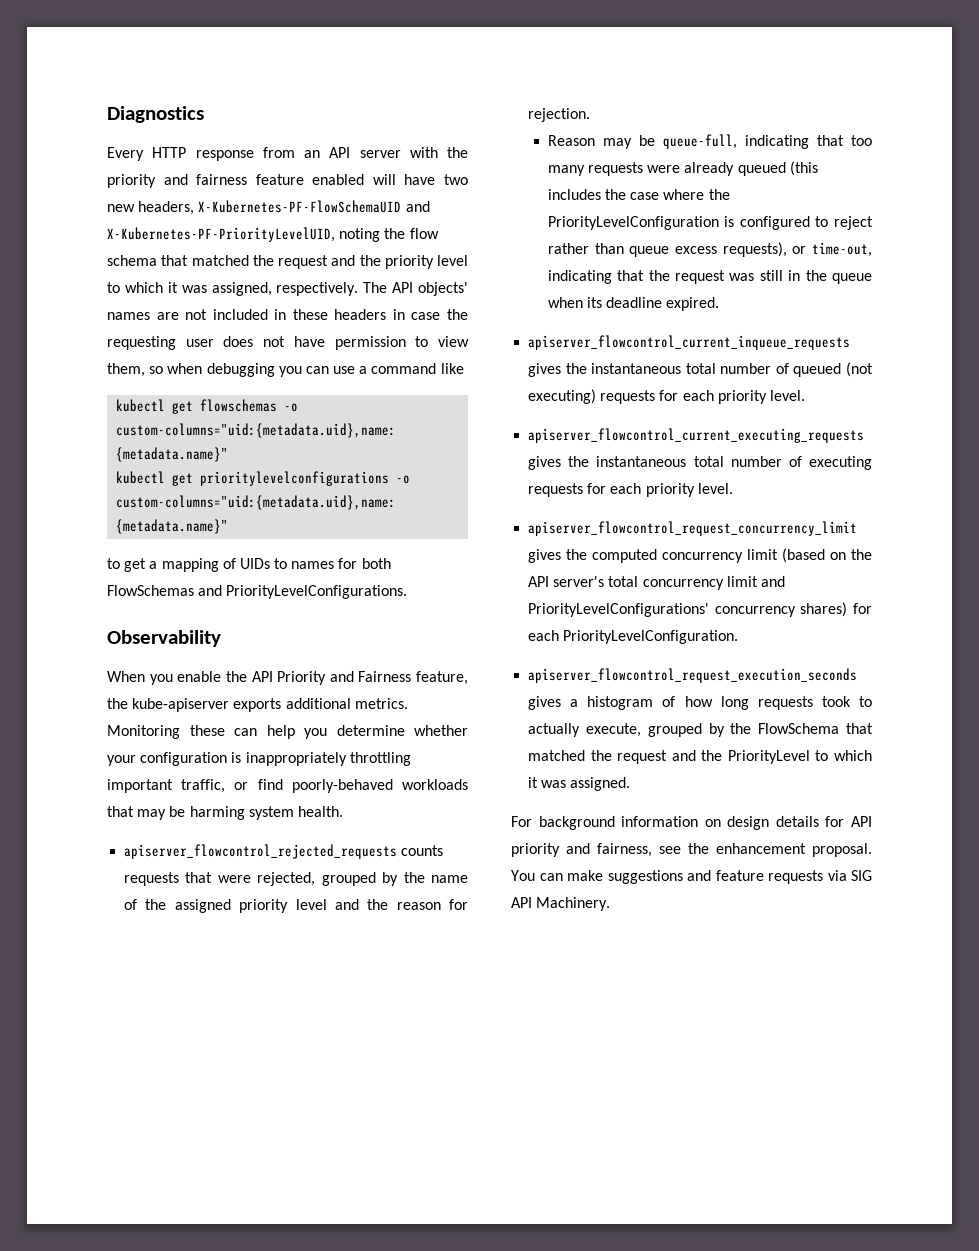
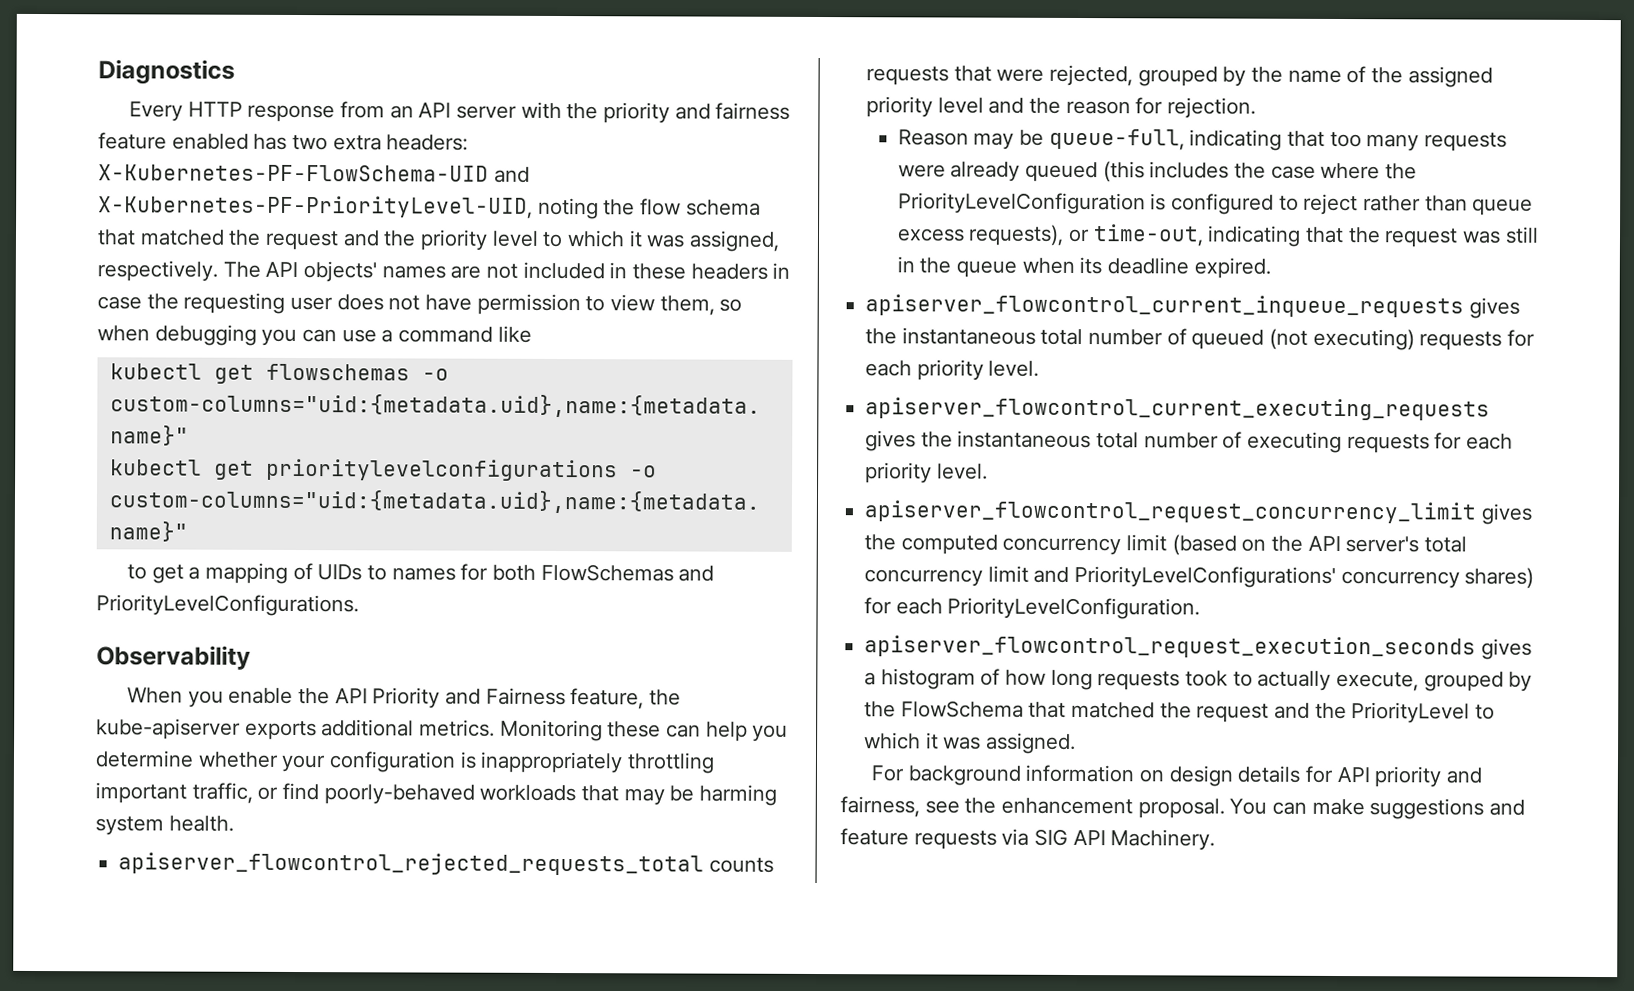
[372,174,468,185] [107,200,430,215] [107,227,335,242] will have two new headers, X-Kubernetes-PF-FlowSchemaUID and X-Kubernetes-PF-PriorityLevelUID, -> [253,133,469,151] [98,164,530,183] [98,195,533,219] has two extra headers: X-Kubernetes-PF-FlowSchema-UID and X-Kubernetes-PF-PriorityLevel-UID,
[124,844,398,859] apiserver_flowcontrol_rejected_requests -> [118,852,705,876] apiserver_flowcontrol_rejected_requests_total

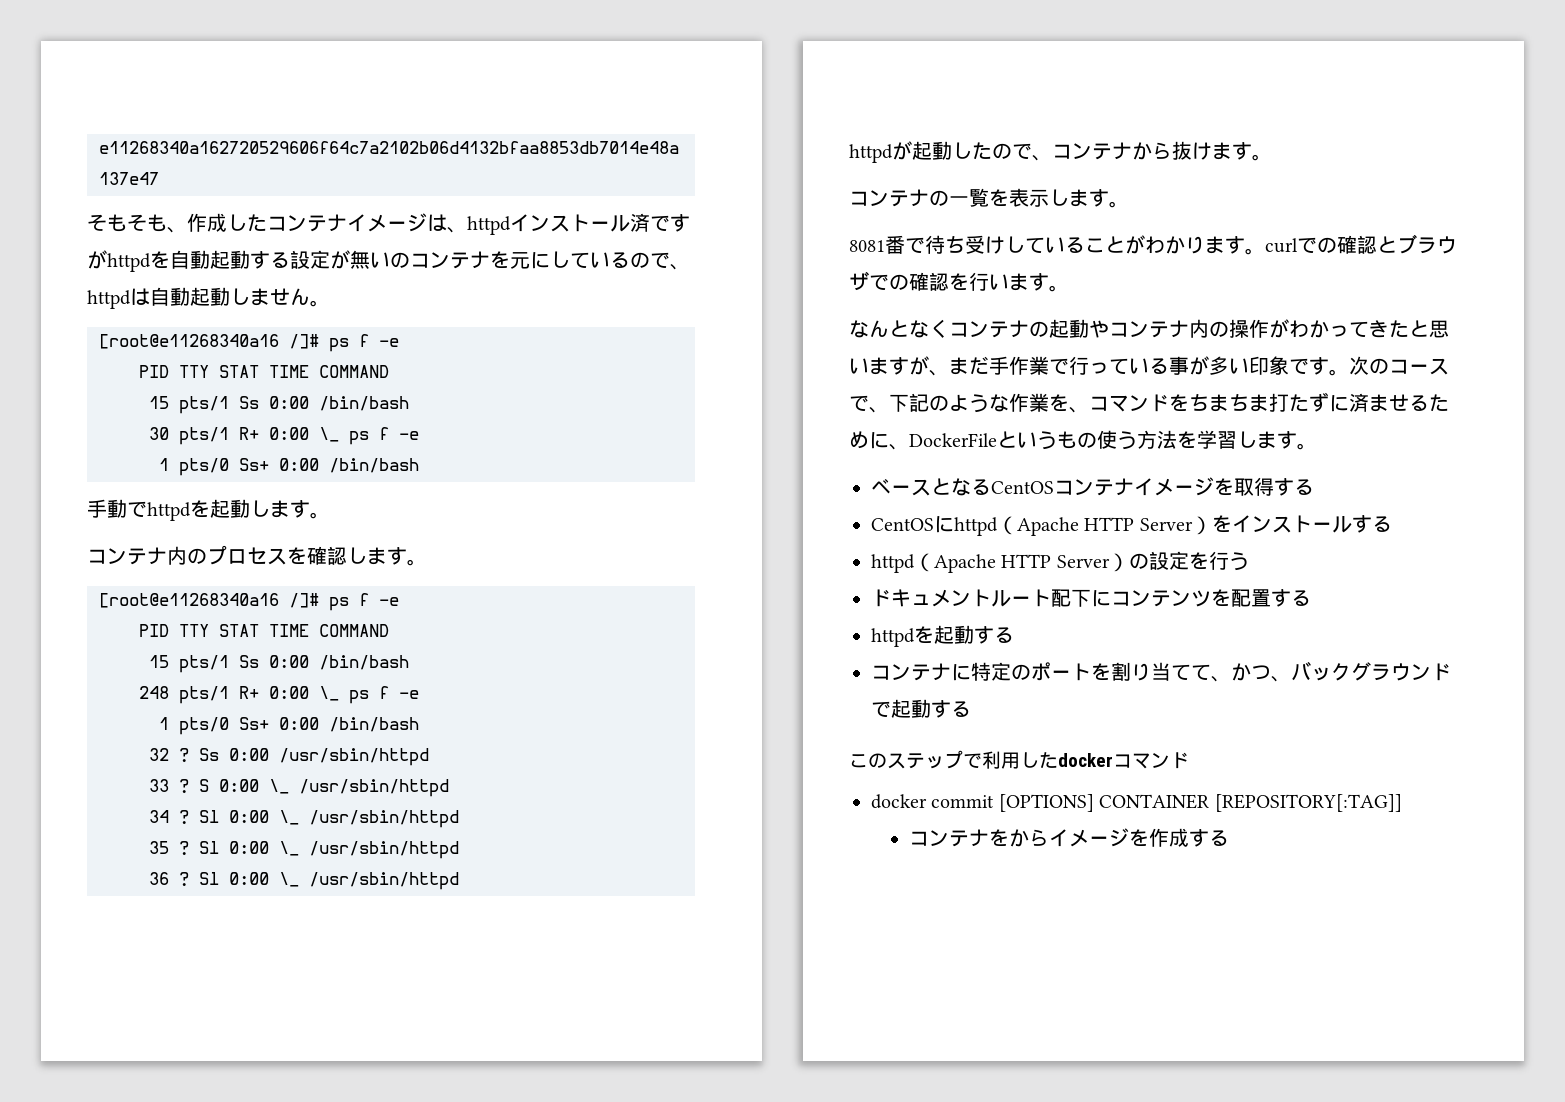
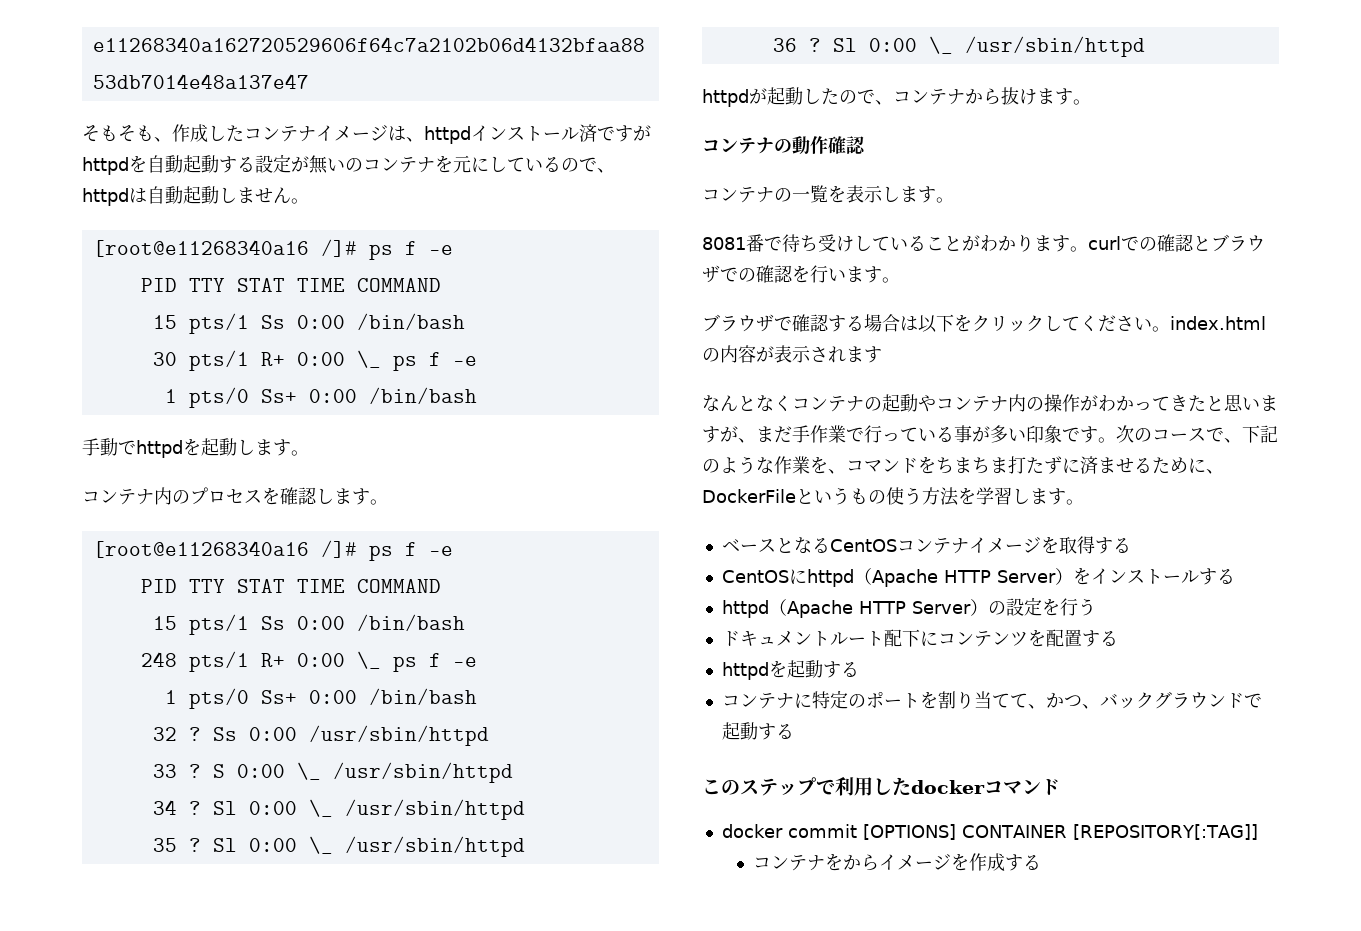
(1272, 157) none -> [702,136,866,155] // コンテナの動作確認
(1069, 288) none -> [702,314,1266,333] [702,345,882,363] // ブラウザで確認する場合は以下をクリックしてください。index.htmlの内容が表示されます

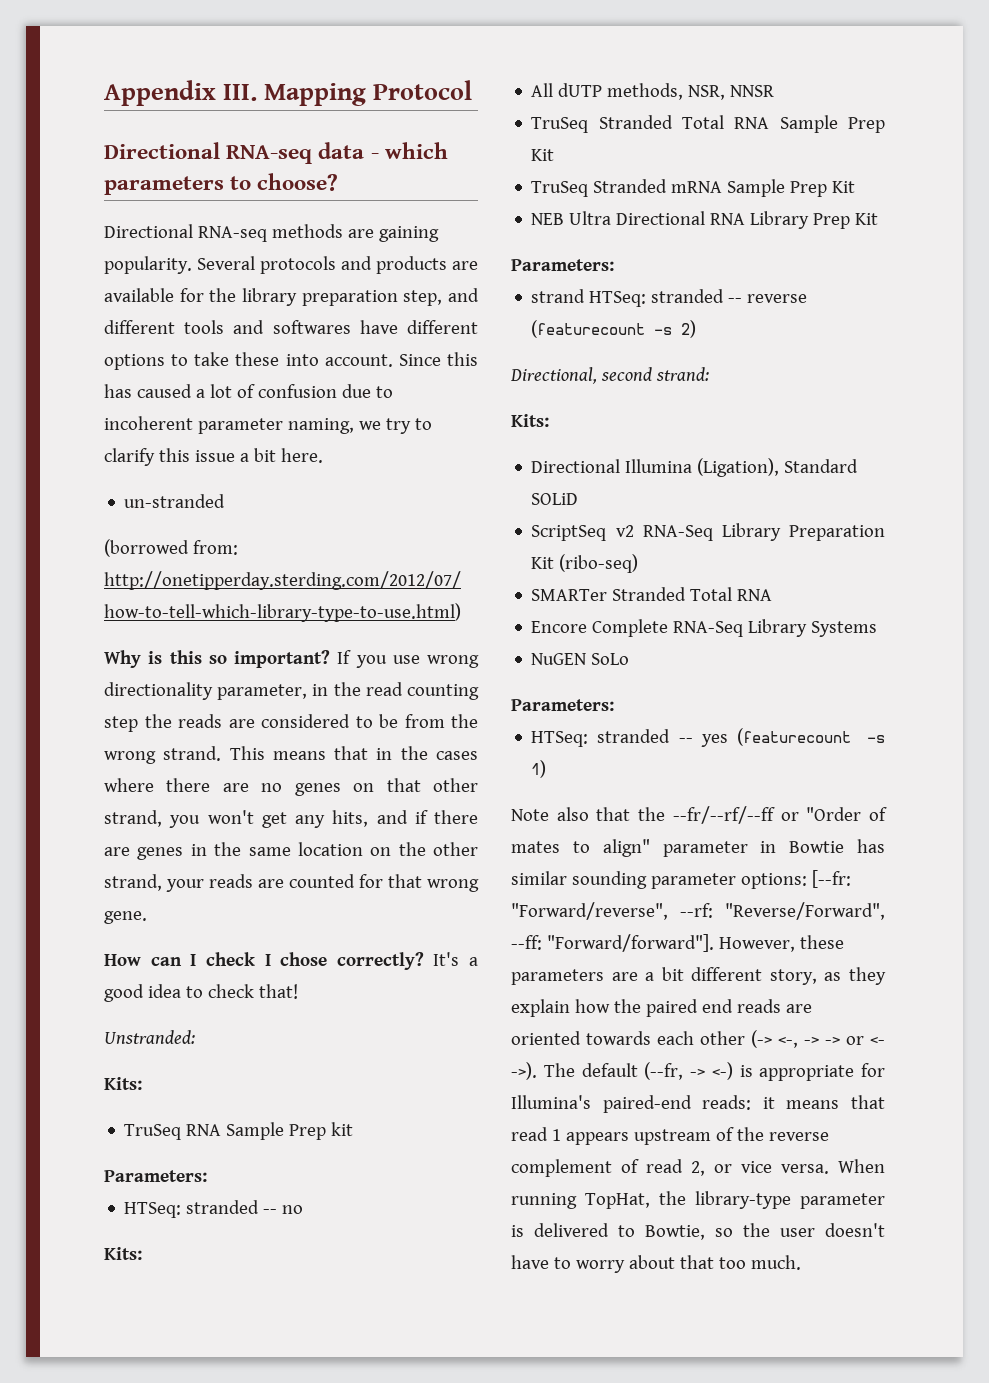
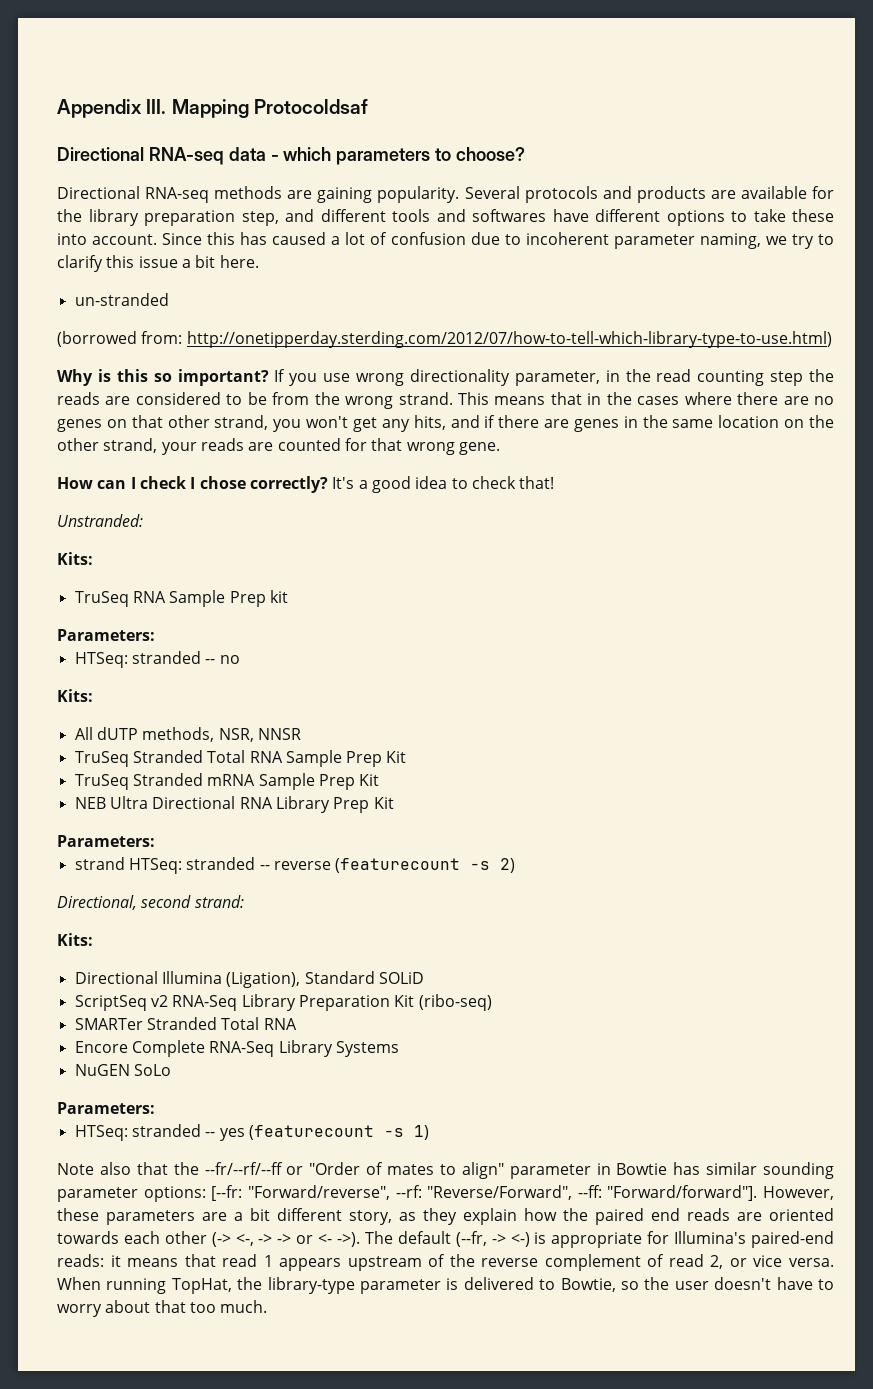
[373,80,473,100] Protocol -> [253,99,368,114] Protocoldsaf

- - -

- _TO DO_
Copy every line of the entries above in which "none" occurs.

- _ANSWER SECTION_
(1272, 157) none -> [702,136,866,155] // コンテナの動作確認
(1069, 288) none -> [702,314,1266,333] [702,345,882,363] // ブラウザで確認する場合は以下をクリックしてください。index.htmlの内容が表示されます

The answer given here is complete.